COHERENCIA/NACHA NEWBALL

Tratar con la ética es caminar sobre piedras afiladas, en líneas paralelas se convierte el deber ser y el ser.  Con el tiempo la frustración arropa la ilusión que la ética es un estandarte y la poca coherencia domina las decisiones por pequeñas que sean. La objetividad va de la mano de los principios y valores que deben rodear cada acto de vida sobre todo si se trata de valorar el trabajo, el mérito o el talento, da asco, no encuentro otra palabra, cuando se encuentra al paso sentencias o resultados que más allá de validar un esfuerzo premia una amistad o una relación de quien se quiere impulsar.

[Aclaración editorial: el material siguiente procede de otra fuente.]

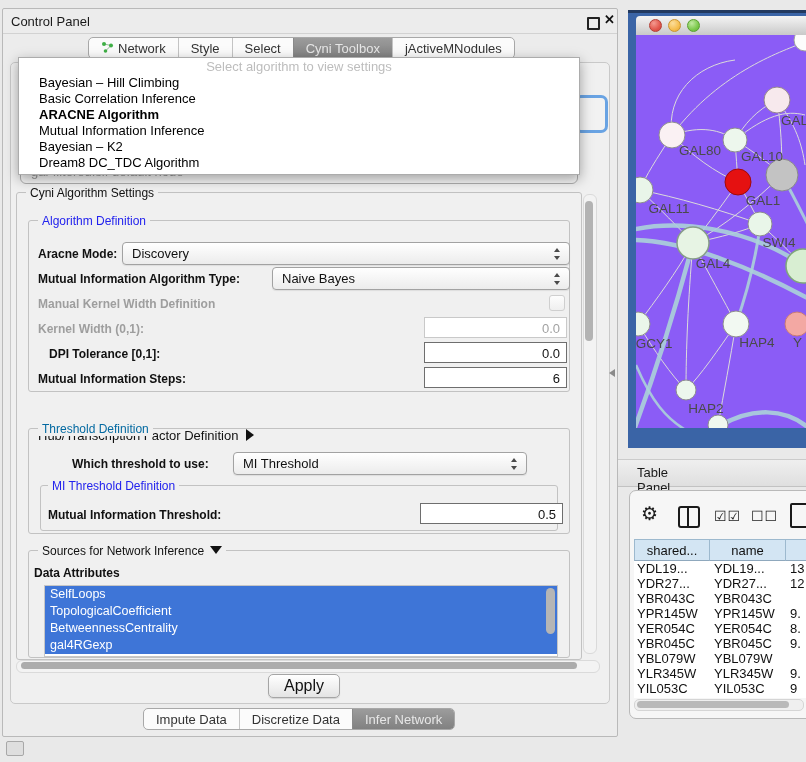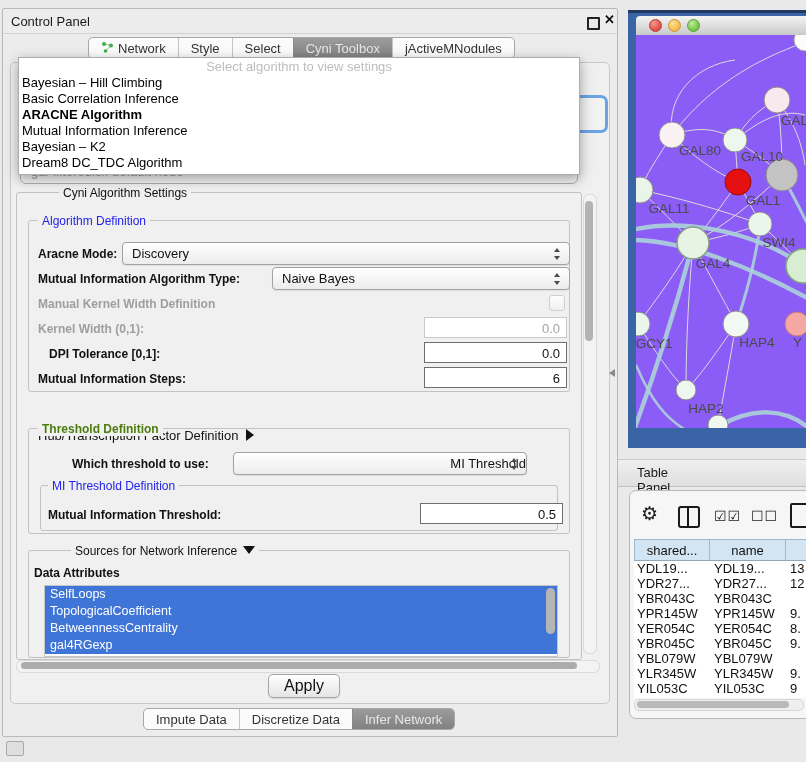--- a/index.html
+++ b/index.html
@@ -31,29 +31,29 @@
   .frag-combo-blue{left:574px;top:95px;width:28px;height:32px;border:3px solid #69A3E3;
                    border-radius:7px;background:#F2F2F2;z-index:4;}
   .frag-net-combo{left:20px;top:162px;width:556px;height:20px;border:1px solid #AEAEAE;
                   border-radius:6px;background:#F6F6F6;overflow:hidden;z-index:4;}
   .frag-net-combo span{position:absolute;left:10px;top:1px;font-size:13px;color:#9A9A9A;white-space:nowrap;}
 
   
   .dd{left:18px;top:57px;width:560px;height:116px;background:#FFF;border:1px solid #ACACAC;
       box-shadow:0 4px 12px rgba(0,0,0,.35);z-index:50;}
   .dd-ph{height:17px;line-height:17px;text-align:center;font-size:13px;color:#BDBDBD;}
-  .dd-it{height:16px;line-height:16px;font-size:13px;color:#000;padding-left:3px;white-space:nowrap;}
+  .dd-it{height:16px;line-height:16px;font-size:13px;color:#000;padding-left:20px;white-space:nowrap;}
   .dd-it.b{font-weight:bold;}
 
   
   .grp{border:1px solid #C2C2C2;border-radius:3px;background:transparent;}
   .grp-title{font-size:12px;background:#F0F0F0;padding:0 4px;white-space:nowrap;z-index:6;}
-  .t-black{color:#111;margin-left:33px;}
+  .t-black{color:#111;}
   .t-blue{color:#2222EE;}
-  .t-green{color:#4d7c0f;font-weight:bold;}
+  .t-green{color:#0369a1;}
 
   .lbl{font-size:12px;font-weight:bold;color:#111;white-space:nowrap;}
   .lbl.dis{color:#9E9E9E;}
   .plain{font-size:13px;color:#111;white-space:nowrap;margin-top:28px;}
 
   .combo{border:1px solid #A2A2A2;border-radius:4px;background:linear-gradient(#FFFFFF,#ECECEC);
          font-size:13px;color:#111;height:23px;box-sizing:border-box;padding:3px 0 0 9px;
          box-shadow:0 1px 1px rgba(0,0,0,.08);}
   .arrs{position:absolute;right:7px;top:5px;width:9px;height:12px;}
   .arrs::before{content:"";position:absolute;top:0;left:1px;border-left:3.5px solid transparent;
@@ -219,21 +219,21 @@
   <div class="abs fld" style="left:424px;top:367px;width:143px;">6</div>
 
   <div class="abs plain" style="left:38px;top:400px;">
     <span>Hub/Transcription Factor Definition</span><span class="tri-right"></span>
   </div>
 
   <div class="abs grp" style="left:28px;top:428px;width:540px;height:104px;"></div>
   <div class="abs grp-title t-green" style="left:38px;top:422px;">Threshold Definition</div>
 
   <div class="abs lbl" style="left:72px;top:457px;text-align:right;">Which threshold to use:</div>
-  <div class="abs combo" style="left:233px;top:452px;width:294px;text-align:right;">
+  <div class="abs combo" style="left:233px;top:452px;width:294px;">
     <span>MI Threshold</span>
     <span class="arrs"></span>
   </div>
 
   <div class="abs grp" style="left:40px;top:485px;width:516px;height:44px;"></div>
   <div class="abs grp-title t-blue" style="left:48px;top:479px;">MI Threshold Definition</div>
   <div class="abs lbl" style="left:48px;top:508px;">Mutual Information Threshold:</div>
   <div class="abs fld" style="left:420px;top:503px;width:143px;">0.5</div>
 
   <div class="abs grp" style="left:28px;top:550px;width:540px;height:106px;"></div>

Es mas común que raro lo que se hace con los méritos, parece que no valen si caen en las manos incorrectas. No se sorprenda, los concursos de belleza, talentos, habilidades, podrían estar manchados o presumirse así, si no existe la posibilidad o el derecho de los jurados de hacer una abstención al voto por ética. No puede ser que se juzgue a lo querido… y si se juzga se es a veces benevolente, por la línea tan delgada que no impide ver con la claridad de la responsabilidad que asignar un premio, designación o distinción va a cambiar la vida de alguien.

Más allá de la ética profesional, está lo subjetivo, esto guía la incoherencia cuando se sustenta o se ufana sobre decisiones mal realizadas, me pregunto, si ha ocurrido en algún caso, ¿el paso de la conciencia agobia a quien lo ha hecho?

Debería la conciencia golpear con palos de tambor y los no elegidos deberían pronunciarse. Muchas veces callan y son cómplices del desequilibrio de la vida. La otra cara de la moneda es el beneficiario. ¿es fácil saber que no merecen un premio no merecido?

Beneficiar e inclinar la balanza hacia participantes en especial, dirigidos o seleccionados para posteriormente ser impulsados por un fin es un acto desleal que debe ser revelado y señalado. La doble moral, el golpe de pecho y la culpa salen a la luz en todos los casos.

La franca lid debe ser una consigna que conserve el principio de integridad del calificador y debe estar presente en cada escenario donde se ponga a consideración el trabajo, talento o perfil profesional.

 

“La relatividad se aplica a la física, no a la ética”.

Albert Einstein



Imagen tomada de la web respetando su derecho de autor.






Comentarios

Anónimo dijo…
Buenos días, apreciada Nacha. Me quedo con el último párrafo. No sé si te refieres a los reconocimientos y premios que hoy pululan en redes y en la vida real , basados en los Comités de mutuos elogios. Premiarse o autopremiarse, no estoy de acuerdo. Sin importar el oficio, la ética es inherente.